▶ _WHAT TO DO_
What is the number of lines in the data that contain "listado"? Nothing besides that number, please.

▶ _THE DATA_
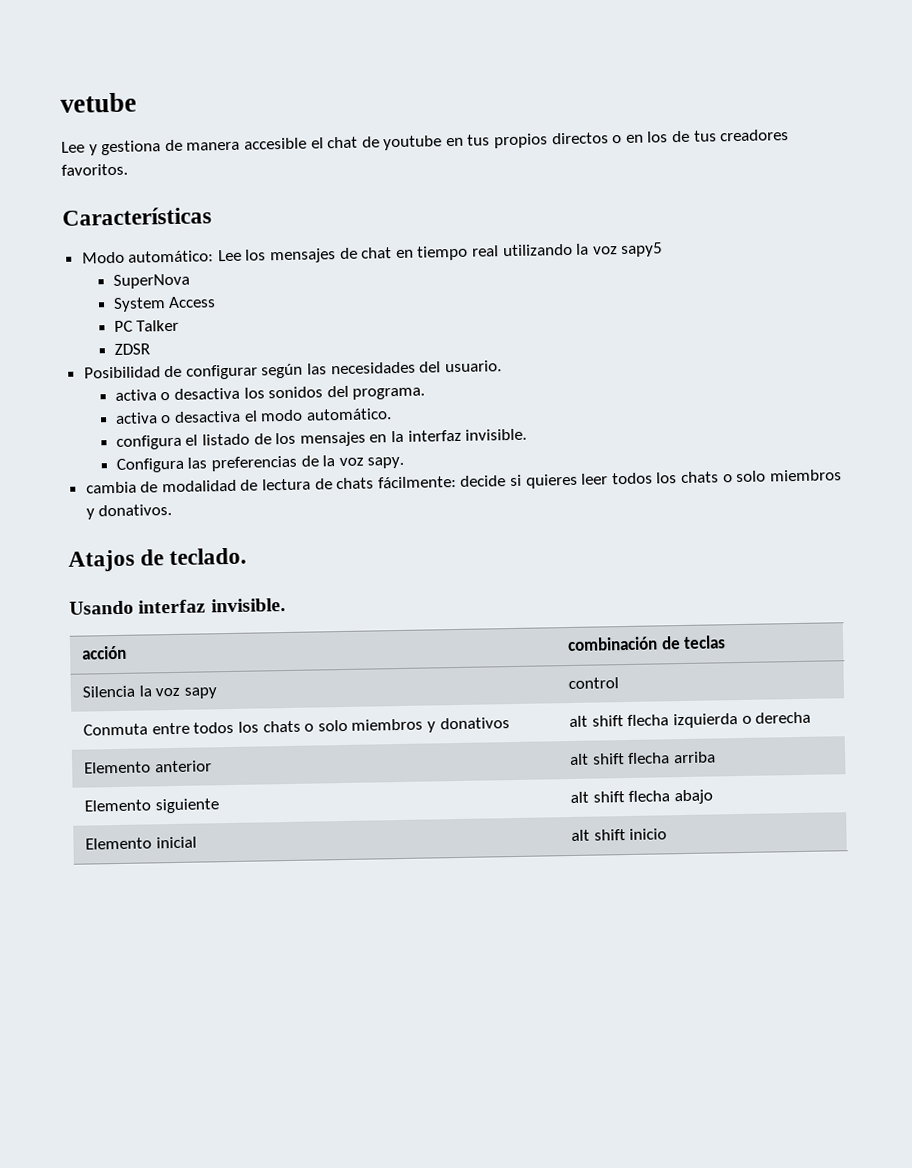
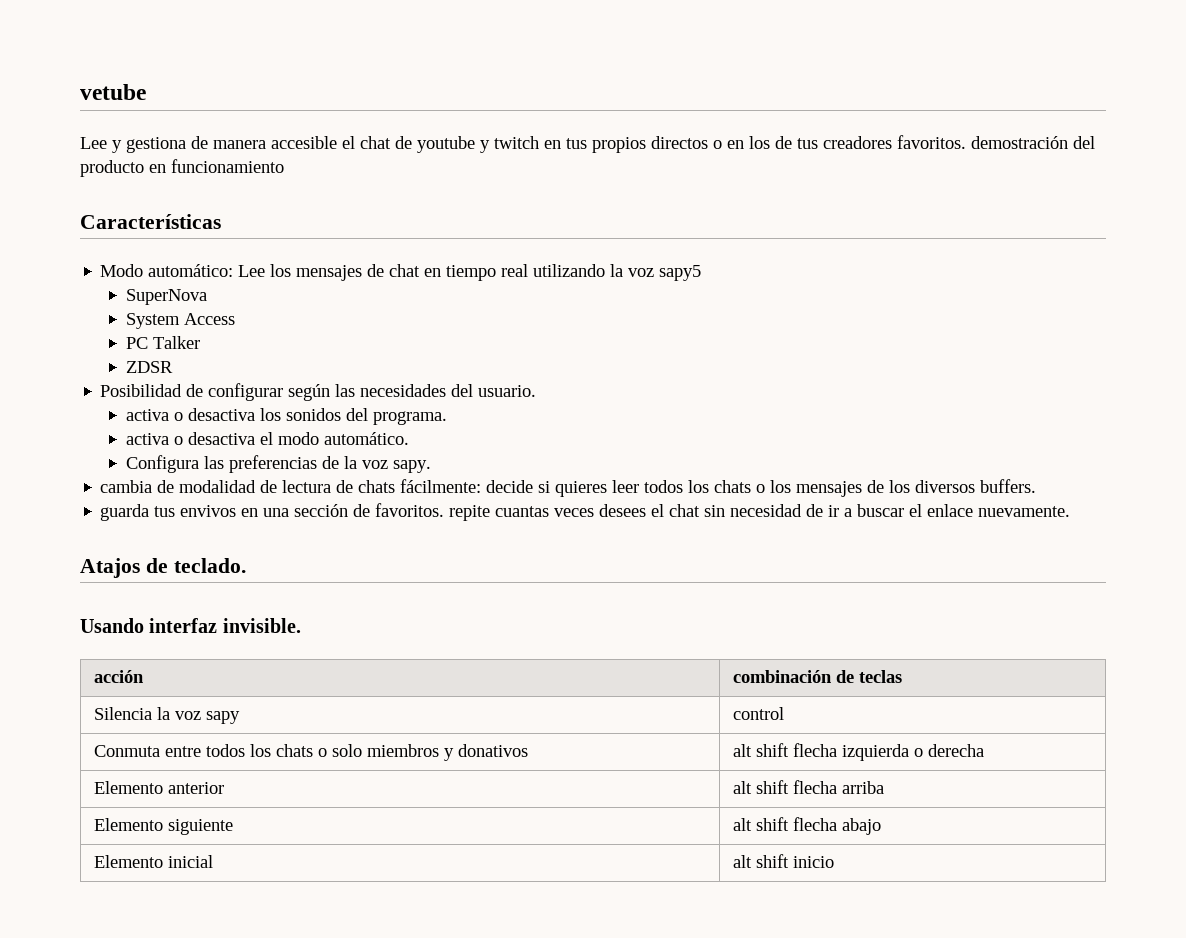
(443, 143) none -> [480,136,539,153] y twitch
(128, 169) none -> [971,136,1095,149] [80,159,284,177] demostración del producto en funcionamiento
[115,428,528,450] // configura el listado de los mensajes en la interfaz invisible. -> (409, 438) none
[736,469,842,483] [85,503,173,520] solo miembros y donativos. -> [770,479,1037,497] [100,503,1071,521] los mensajes de los diversos buffers. // guarda tus envivos en una sección de favoritos. repite cuantas veces desees el chat sin necesidad de ir a buscar el enlace nuevamente.

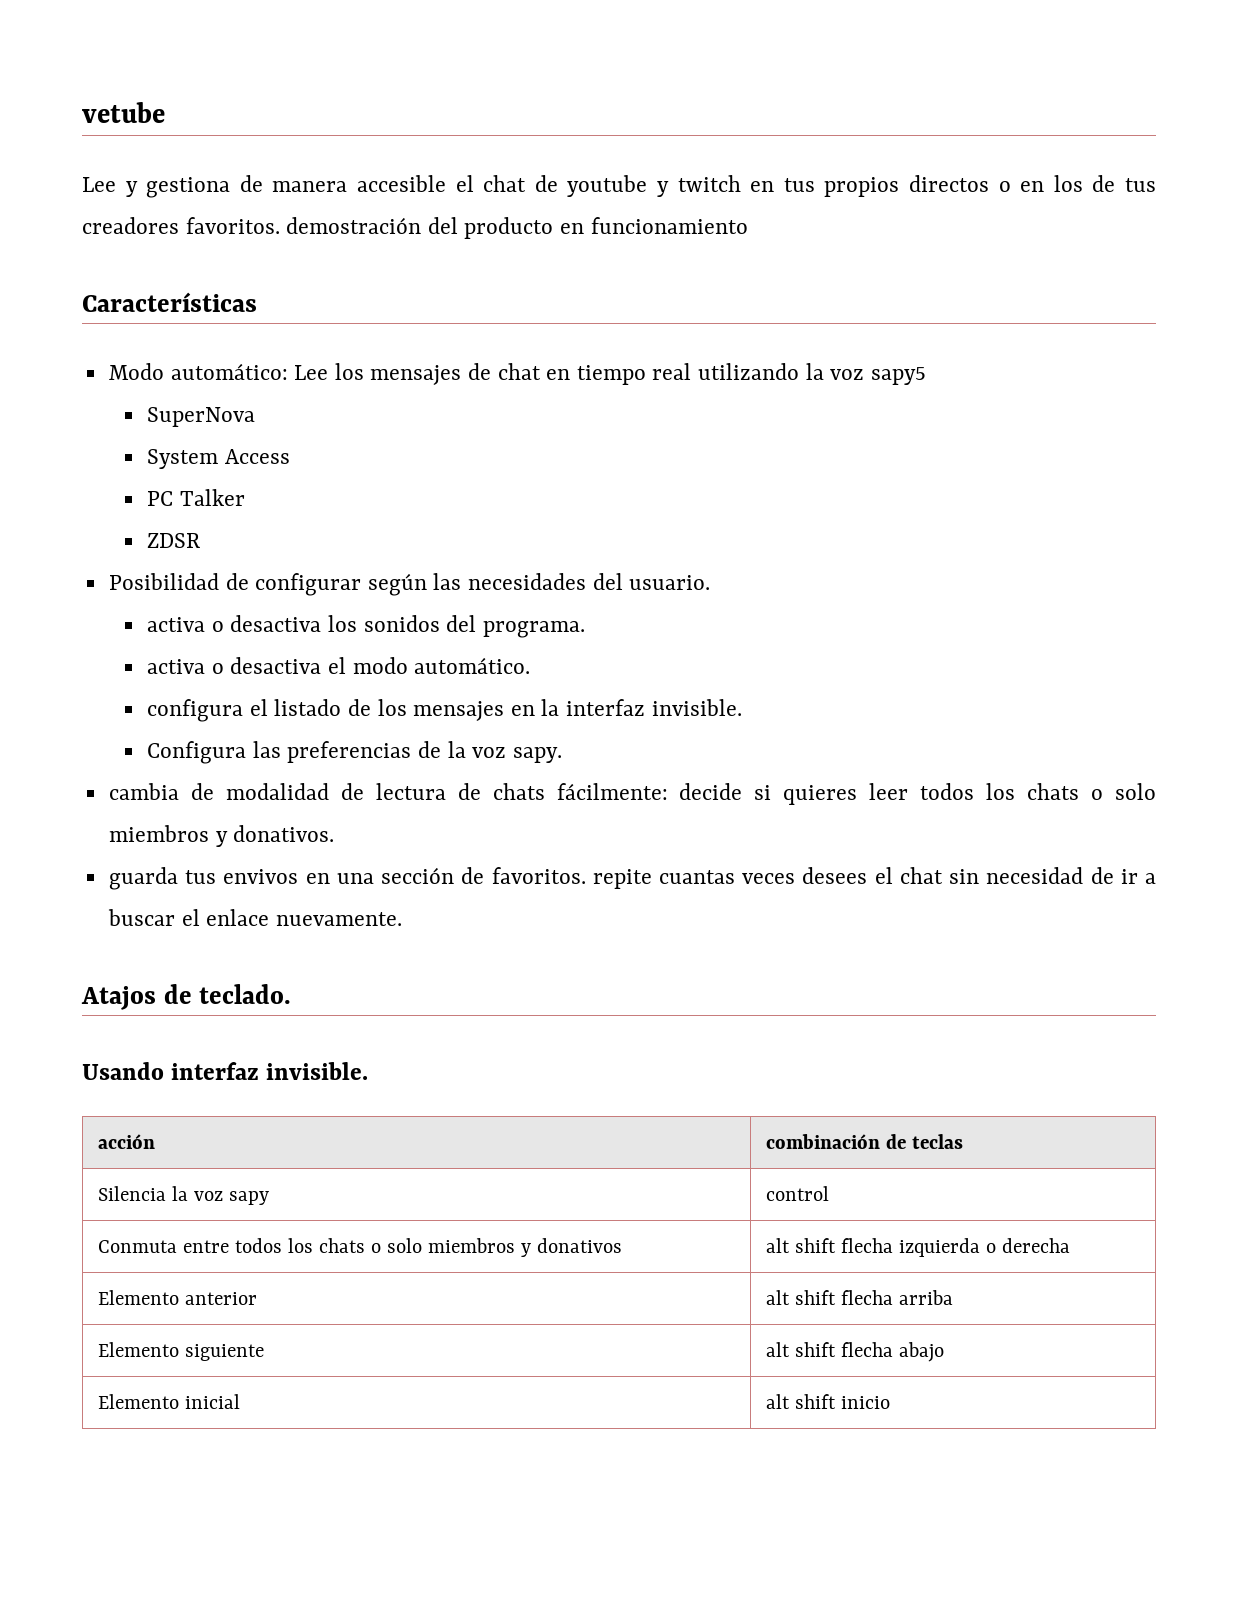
(409, 438) none -> [147,699,742,722] // configura el listado de los mensajes en la interfaz invisible.
[770,479,1037,497] los mensajes de los diversos buffers. -> [1114,783,1156,800] [108,825,335,847] solo miembros y donativos.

▶ _TASK RESULT_
2